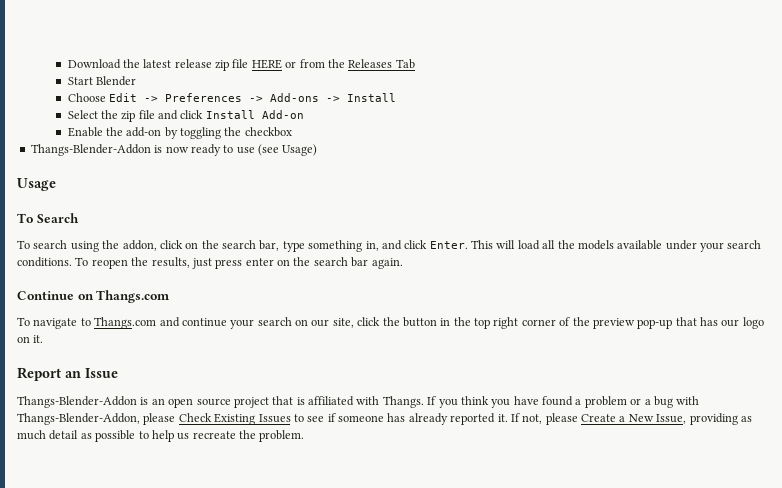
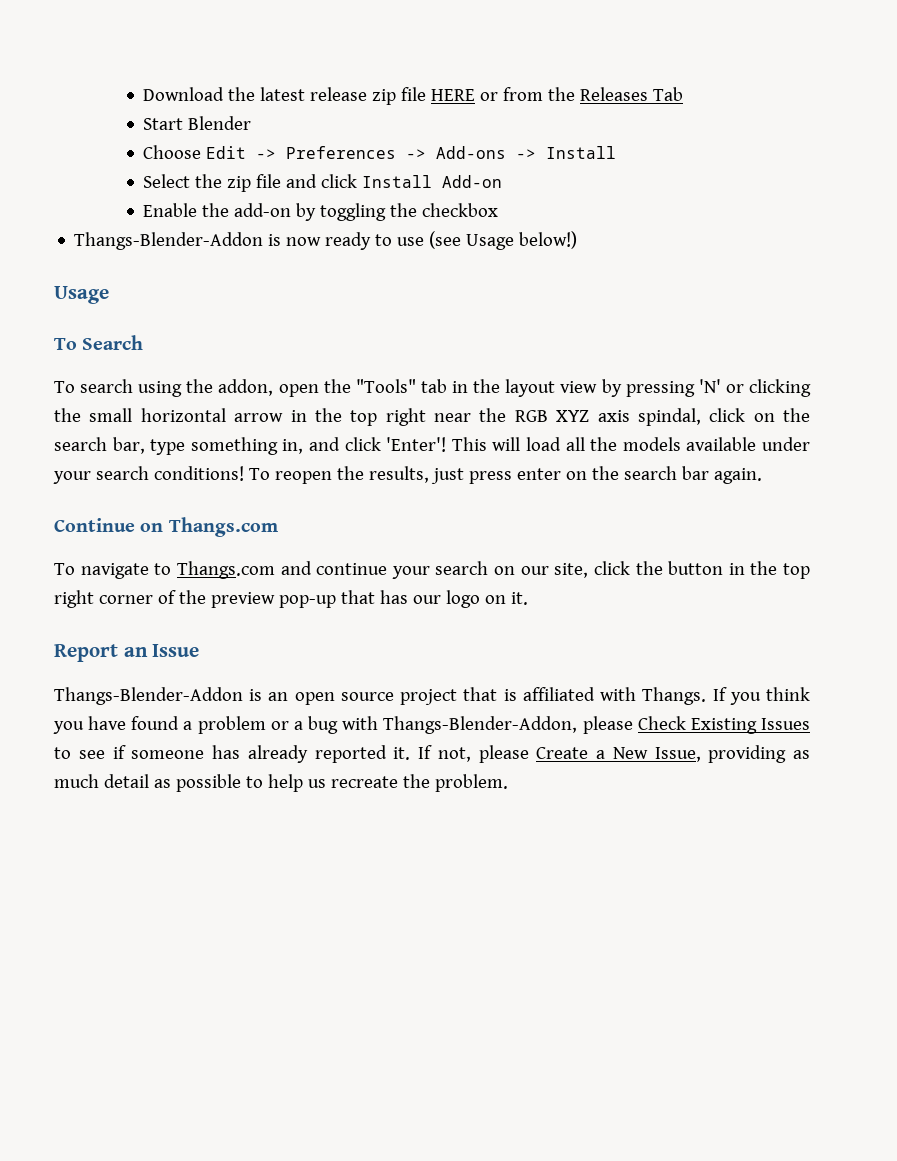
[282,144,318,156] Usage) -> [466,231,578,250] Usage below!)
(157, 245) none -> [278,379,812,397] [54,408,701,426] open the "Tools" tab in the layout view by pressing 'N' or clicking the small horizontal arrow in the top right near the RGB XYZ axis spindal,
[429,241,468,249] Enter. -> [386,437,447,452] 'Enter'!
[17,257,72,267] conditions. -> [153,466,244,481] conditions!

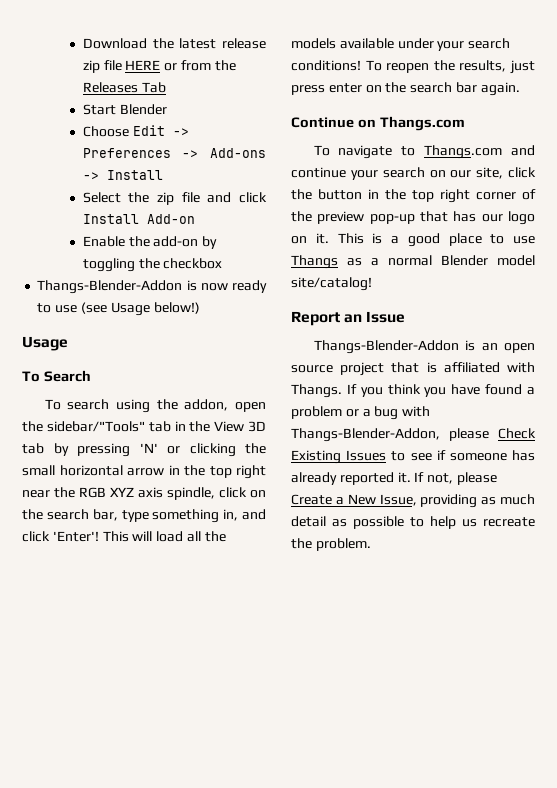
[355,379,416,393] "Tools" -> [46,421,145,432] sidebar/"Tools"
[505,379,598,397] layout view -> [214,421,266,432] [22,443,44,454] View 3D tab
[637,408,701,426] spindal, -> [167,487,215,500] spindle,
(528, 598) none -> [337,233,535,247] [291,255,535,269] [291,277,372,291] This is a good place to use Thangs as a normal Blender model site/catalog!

---

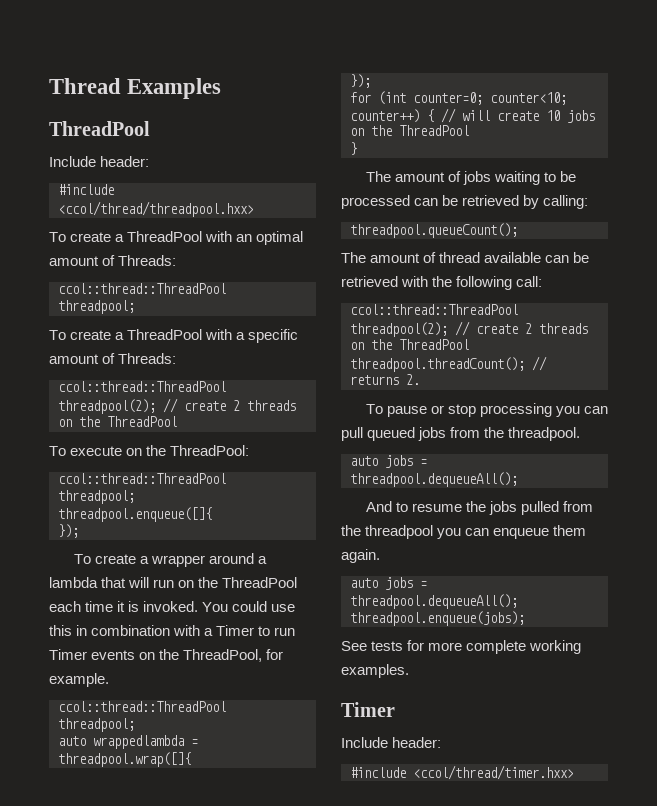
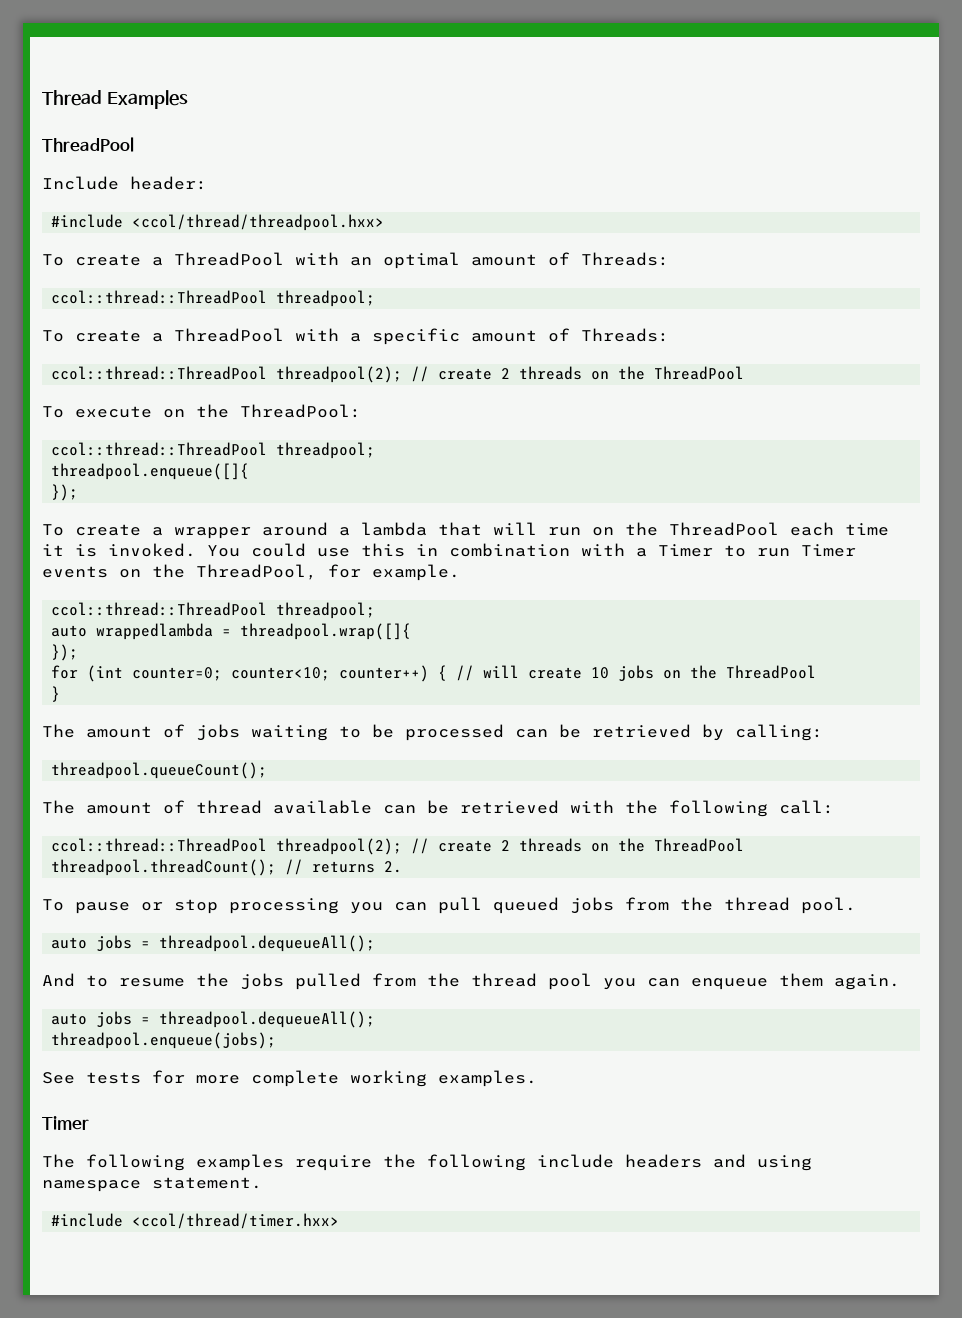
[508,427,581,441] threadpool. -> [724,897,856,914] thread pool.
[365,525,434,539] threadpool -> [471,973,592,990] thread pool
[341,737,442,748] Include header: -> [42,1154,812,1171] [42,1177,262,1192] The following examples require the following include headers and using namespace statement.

_REQUIRED WORK_. For this task, copy every line of the material in which "layout" appears.

_REPLY TO THE EXERCISE_.
(157, 245) none -> [278,379,812,397] [54,408,701,426] open the "Tools" tab in the layout view by pressing 'N' or clicking the small horizontal arrow in the top right near the RGB XYZ axis spindal,
[505,379,598,397] layout view -> [214,421,266,432] [22,443,44,454] View 3D tab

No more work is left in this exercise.